Una parte de Bastien escuchaba cómo el monstruo le contaba una historia que ya conocía… al menos a grandes rasgos. Otra observaba, desde la distancia, la escena con una sobrecogedora sensación de
déjà vu
: ellos dos, ahí, en una cavidad iluminada por antorchas, en los corredores de una ciudad sumergida en la niebla. El hombre le había dicho que era su padre y Bastien le había creído, no lo había dudado ni por un momento, aunque se tratara de un saber que no provocara en él ninguna emoción especial, sino tan solo una cierta indiferencia, la sensación de una verdad desconectada de cualquier realidad tangible. El hombre le había hablado de las largas horas que había pasado en su compañía cuando era un bebé, y la fría parte de sí mismo que analizaba la escena halló ahí de manera confusa, a pesar de su corta edad, las razones de sus pesadillas, de sus visiones, de los cuadros del cobertizo, de la voz en su cabeza. El hombre le había desvelado que se llamaba Andremi —un apellido no del todo desconocido, pero, le parecía a Bastien, por otros motivos— y que pertenecía, bueno, que ellos dos pertenecían a un extenso linaje de criaturas destinadas a reinar sobre un mundo subterráneo, un mundo que Bastien no se imaginaba bien todavía y que le hacía pensar en un ejército de vampiros dotados de poderes ocultos y de vida eterna.

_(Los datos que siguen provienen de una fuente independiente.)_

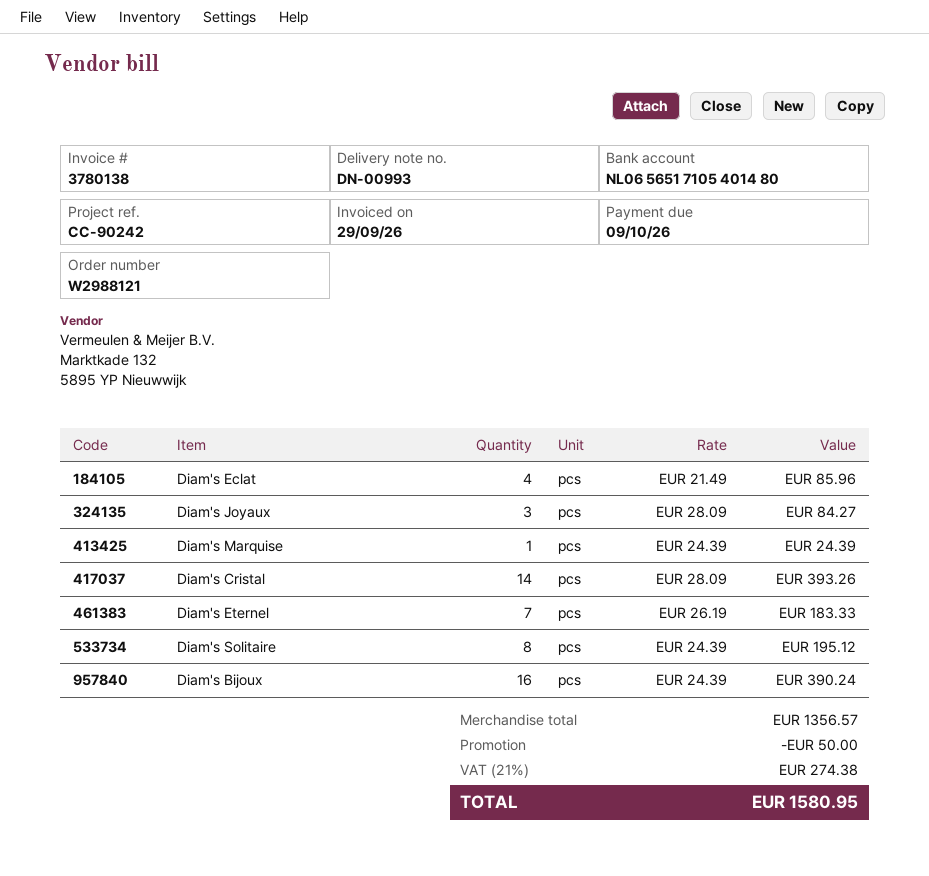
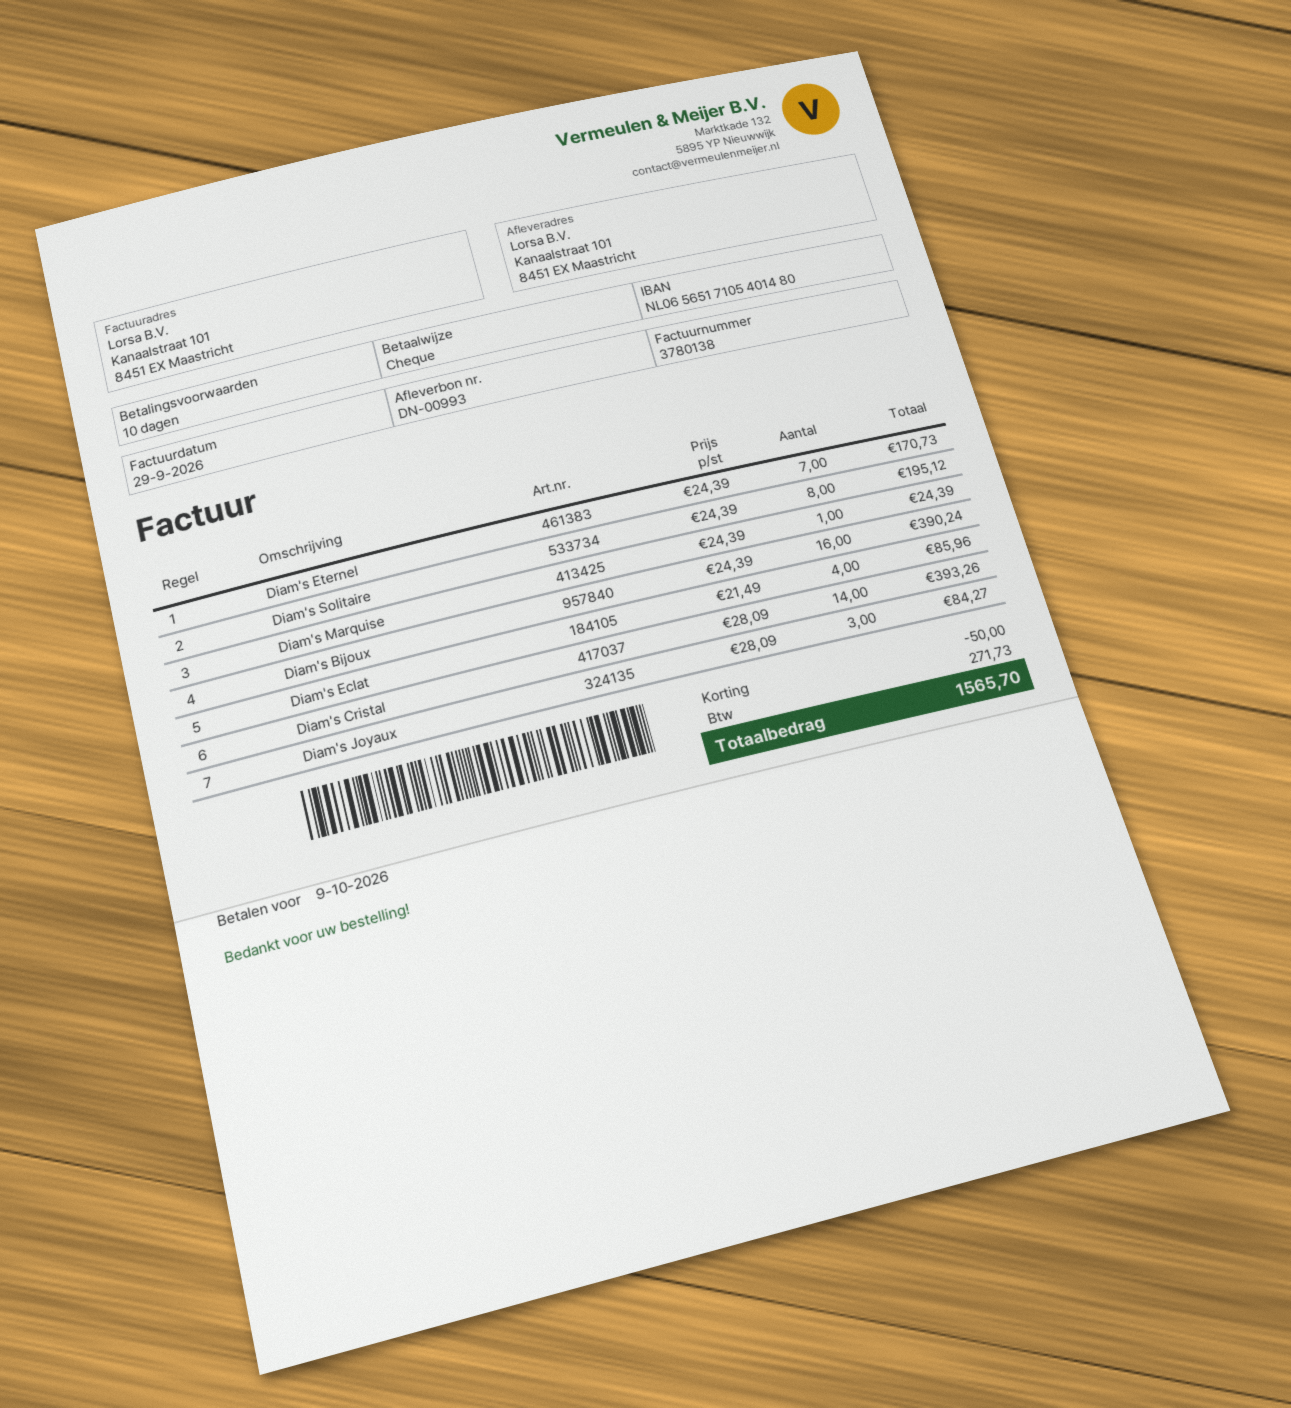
Diam's Eternel: 7 x 26.19 = 183.33 -> 7 x 24.39 = 170.73
tax: 274.38 -> 271.73
total: 1580.95 -> 1565.70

Ese hombre era un monstruo. Ese hombre estaba loco. Su alma debía de corresponderse con su cara, o a la inversa, es decir, a nada que fuera humano. Había también evidencias de las que Bastien no dudó ni un momento. Era igualmente el asesino de su padre —el único, el verdadero en su corazón— y, fugazmente le pasó por la cabeza la idea de que ese hombre había matado a Jules y que era el autor de los mensajes firmados por su hermano. Finalmente, ese hombre conocía a César Mendel, y estaba implicado, de una manera indefinida por el momento, en la misteriosa desaparición de Opale.

Además, ese hombre ardía —por decirlo de algún modo— en deseos de encontrarse con él, de cogerlo, de tenerlo junto a sí. En realidad, ese hombre era sumamente peligroso, y eso era lo único importante. Más tarde, sabía Bastien, ya habría tiempo de llorar, de comprender… quizá hasta puede que, con la edad y la experiencia, acabaría por descubrir que la actitud que había mostrado frente a su padre-monstruo esa noche, era en el fondo perfectamente normal: los estímulos, las horas contando historias al pie de la cuna, las revelaciones oídas a edad demasiado temprana, habían desarrollado en él una conciencia y una percepción fuera de lo habitual. A su manera, se había convertido en lo que se denomina un niño precoz, sin saberlo, sin que nadie lo hubiera advertido nunca. Quizá porque su verdadera naturaleza no pudo expresarse completamente más que en el preciso instante en que los fragmentos dispersos de sí mismo se habían recompuesto en un todo coherente, cuando el hombre le anunció: «Te estaba esperando, hijo mío…».